Task objective –
What you produce should match the records below precisely, except that images are removed.

Information provided –
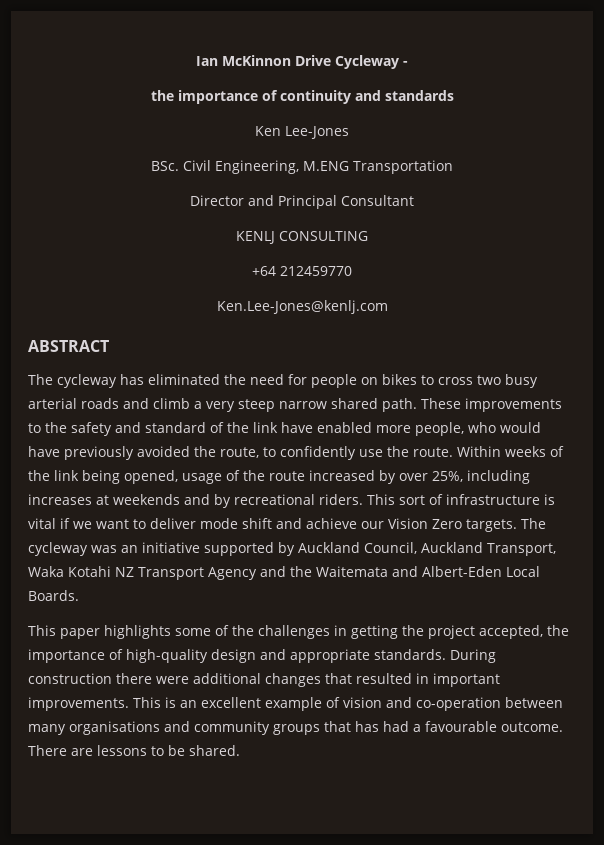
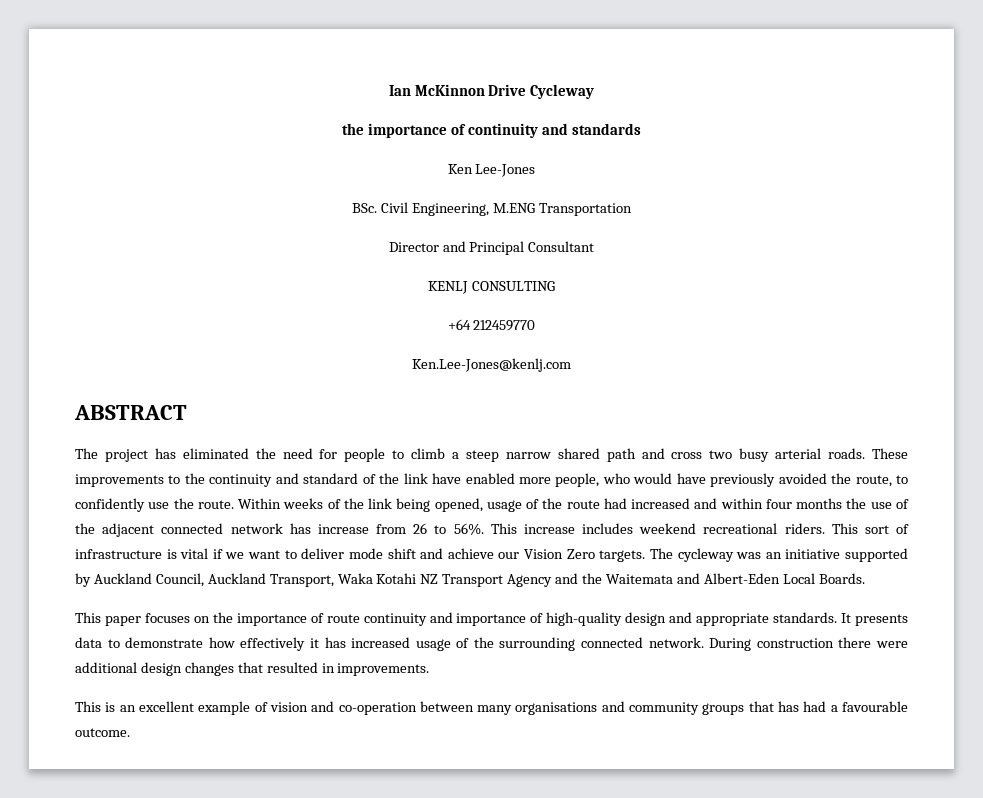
- Ian McKinnon Drive Cycleway -
+ Ian McKinnon Drive Cycleway
- The cycleway has eliminated the need for people on bikes to cross two busy arterial roads and climb a very steep narrow shared path.
+ The project has eliminated the need for people to climb a steep narrow shared path and cross two busy arterial roads.
- These improvements to the safety and standard of the link have enabled more people, who would have previously avoided the route, to confidently use the route.
+ These improvements to the continuity and standard of the link have enabled more people, who would have previously avoided the route, to confidently use the route.
- Within weeks of the link being opened, usage of the route increased by over 25%, including increases at weekends and by recreational riders.
+ Within weeks of the link being opened, usage of the route had increased and within four months the use of the adjacent connected network has increase from 26 to 56%. This increase includes weekend recreational riders.
- This paper highlights some of the challenges in getting the project accepted, the importance of high-quality design and appropriate standards.
+ This paper focuses on the importance of route continuity and importance of high-quality design and appropriate standards.
+ It presents data to demonstrate how effectively it has increased usage of the surrounding connected network.
- During construction there were additional changes that resulted in important improvements. This is an excellent example of vision and co-operation between many organisations and community groups that has had a favourable outcome. There are lessons to be shared.
+ During construction there were additional design changes that resulted in improvements.
+ This is an excellent example of vision and co-operation between many organisations and community groups that has had a favourable outcome.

Task answer –
- Ian McKinnon Drive Cycleway -
+ Ian McKinnon Drive Cycleway
- The cycleway has eliminated the need for people on bikes to cross two busy arterial roads and climb a very steep narrow shared path.
+ The project has eliminated the need for people to climb a steep narrow shared path and cross two busy arterial roads.
- These improvements to the safety and standard of the link have enabled more people, who would have previously avoided the route, to confidently use the route.
+ These improvements to the continuity and standard of the link have enabled more people, who would have previously avoided the route, to confidently use the route.
- Within weeks of the link being opened, usage of the route increased by over 25%, including increases at weekends and by recreational riders.
+ Within weeks of the link being opened, usage of the route had increased and within four months the use of the adjacent connected network has increase from 26 to 56%. This increase includes weekend recreational riders.
- This paper highlights some of the challenges in getting the project accepted, the importance of high-quality design and appropriate standards.
+ This paper focuses on the importance of route continuity and importance of high-quality design and appropriate standards.
+ It presents data to demonstrate how effectively it has increased usage of the surrounding connected network.
- During construction there were additional changes that resulted in important improvements. This is an excellent example of vision and co-operation between many organisations and community groups that has had a favourable outcome. There are lessons to be shared.
+ During construction there were additional design changes that resulted in improvements.
+ This is an excellent example of vision and co-operation between many organisations and community groups that has had a favourable outcome.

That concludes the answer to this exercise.